The example we do understand is the signature of homologous recombination deficiency and tandem duplications, which is in a subset of cancers including the BRCA deficient breast and ovarian cancers. We understand why it's there - the repair pathway has failed in these cancers. This is getting generated and can be used as a readout for clinical biomarkers.
Q11. Is there any benefit to analysing copy number signatures alongside other types of signatures? Are they complementary?
There’s definitely some that are complementary. For example, I mentioned the homologous recombination deficiency, we have indel and SBS signatures that are very highly correlated with one another.
But there's also exceptions, places where we only see the copy number signatures. And that probably says something about interesting biology, and vice versa.
There’s also the point of utility, because other signatures require whole genomes. And whole genomes are not typically used in places like clinical settings. Now, the copy number signatures can be applied to most of the clinically available data. So that gives you this complimentary type of analysis that can be utilised very fast within a clinical setting. And we have already shown a number of prognostic biomarkers.
Q12. There seems to be a growing theme to research efforts around health equity. And the fact that, realistically, if we're going to have these kinds of solutions clinically, it needs to be a lower resolution approach that doesn’t require the whole exome or whole genome approach? Does this fit into that?

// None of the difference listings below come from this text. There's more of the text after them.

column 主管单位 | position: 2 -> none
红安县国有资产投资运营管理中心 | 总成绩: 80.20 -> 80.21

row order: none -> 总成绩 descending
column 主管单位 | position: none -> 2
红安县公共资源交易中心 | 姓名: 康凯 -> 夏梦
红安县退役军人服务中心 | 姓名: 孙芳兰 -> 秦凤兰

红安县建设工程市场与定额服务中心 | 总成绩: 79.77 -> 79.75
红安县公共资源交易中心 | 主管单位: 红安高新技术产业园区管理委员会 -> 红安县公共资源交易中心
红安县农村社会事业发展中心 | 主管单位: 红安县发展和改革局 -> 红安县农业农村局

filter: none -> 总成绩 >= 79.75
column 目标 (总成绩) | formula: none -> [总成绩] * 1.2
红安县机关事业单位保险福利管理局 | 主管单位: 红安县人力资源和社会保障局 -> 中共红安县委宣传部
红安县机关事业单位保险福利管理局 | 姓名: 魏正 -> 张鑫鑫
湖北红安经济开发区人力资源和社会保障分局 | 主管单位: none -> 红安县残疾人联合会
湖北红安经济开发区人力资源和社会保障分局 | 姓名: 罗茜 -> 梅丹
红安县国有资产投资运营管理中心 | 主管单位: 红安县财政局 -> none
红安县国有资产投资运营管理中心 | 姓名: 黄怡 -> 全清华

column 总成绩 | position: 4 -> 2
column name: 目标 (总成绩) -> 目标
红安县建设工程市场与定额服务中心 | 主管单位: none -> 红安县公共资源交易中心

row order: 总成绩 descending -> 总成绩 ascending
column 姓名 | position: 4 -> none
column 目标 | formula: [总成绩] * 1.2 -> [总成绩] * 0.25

Exactly, in the US, there are some ASCO reports about the standard-of-care biomarkers for treatment, like KRAS mutations in lung cancer. These were discovered 2004-2005, and introduced as the standard of care. Yet in the US, less than 50% of people get screened for them. Globally, less than 5% of people get screened.
So we have something that we know will save lives. Yet even in one of the richest countries less than half get screened and worldwide essentially no one gets screened.

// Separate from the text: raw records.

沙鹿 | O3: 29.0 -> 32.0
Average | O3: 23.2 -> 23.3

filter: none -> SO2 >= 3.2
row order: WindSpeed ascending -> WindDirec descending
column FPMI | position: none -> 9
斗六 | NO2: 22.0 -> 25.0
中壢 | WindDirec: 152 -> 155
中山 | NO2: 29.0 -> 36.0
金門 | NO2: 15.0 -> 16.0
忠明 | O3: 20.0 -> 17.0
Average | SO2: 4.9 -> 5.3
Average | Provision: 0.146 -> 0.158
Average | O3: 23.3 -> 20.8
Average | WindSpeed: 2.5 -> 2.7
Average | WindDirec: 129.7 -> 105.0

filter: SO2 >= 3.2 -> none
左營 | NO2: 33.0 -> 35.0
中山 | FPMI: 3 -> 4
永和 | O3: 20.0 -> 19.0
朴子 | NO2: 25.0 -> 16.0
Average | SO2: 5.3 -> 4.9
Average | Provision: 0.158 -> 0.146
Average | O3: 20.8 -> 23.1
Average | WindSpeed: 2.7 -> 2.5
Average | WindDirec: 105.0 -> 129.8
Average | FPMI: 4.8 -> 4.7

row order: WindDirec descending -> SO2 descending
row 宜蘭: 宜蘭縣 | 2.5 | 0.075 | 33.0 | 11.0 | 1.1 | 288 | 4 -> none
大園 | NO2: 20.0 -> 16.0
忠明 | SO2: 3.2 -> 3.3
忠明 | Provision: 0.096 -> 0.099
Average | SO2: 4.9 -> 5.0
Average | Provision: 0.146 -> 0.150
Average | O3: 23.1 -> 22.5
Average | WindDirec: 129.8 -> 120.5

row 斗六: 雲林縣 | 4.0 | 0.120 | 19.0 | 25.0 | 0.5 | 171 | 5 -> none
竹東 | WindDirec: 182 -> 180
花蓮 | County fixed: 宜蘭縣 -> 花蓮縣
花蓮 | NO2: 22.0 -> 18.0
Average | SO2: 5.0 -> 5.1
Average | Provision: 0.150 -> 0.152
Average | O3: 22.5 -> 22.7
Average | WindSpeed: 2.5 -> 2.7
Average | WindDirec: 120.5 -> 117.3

It's a bit sad, because yes - it's great science. And we say yes - it's translated. But it's actually translated for a very small proportion of people who can afford it. That’s why work like this is so very important.
Q13. And that segues nicely into how these results and signatures fit into the bigger picture of tackling cancer?
From a wider perspective, the basic science is very clear. The DNA repair expert can use the CN Signatures to disentangle and answer questions like: What repair processes are happening? What's causing these different events? What is the damage? Why does the cell get these signatures? How does it survive? So it just gives another apparatus to tackle this problem, and I think it will be quite a powerful one.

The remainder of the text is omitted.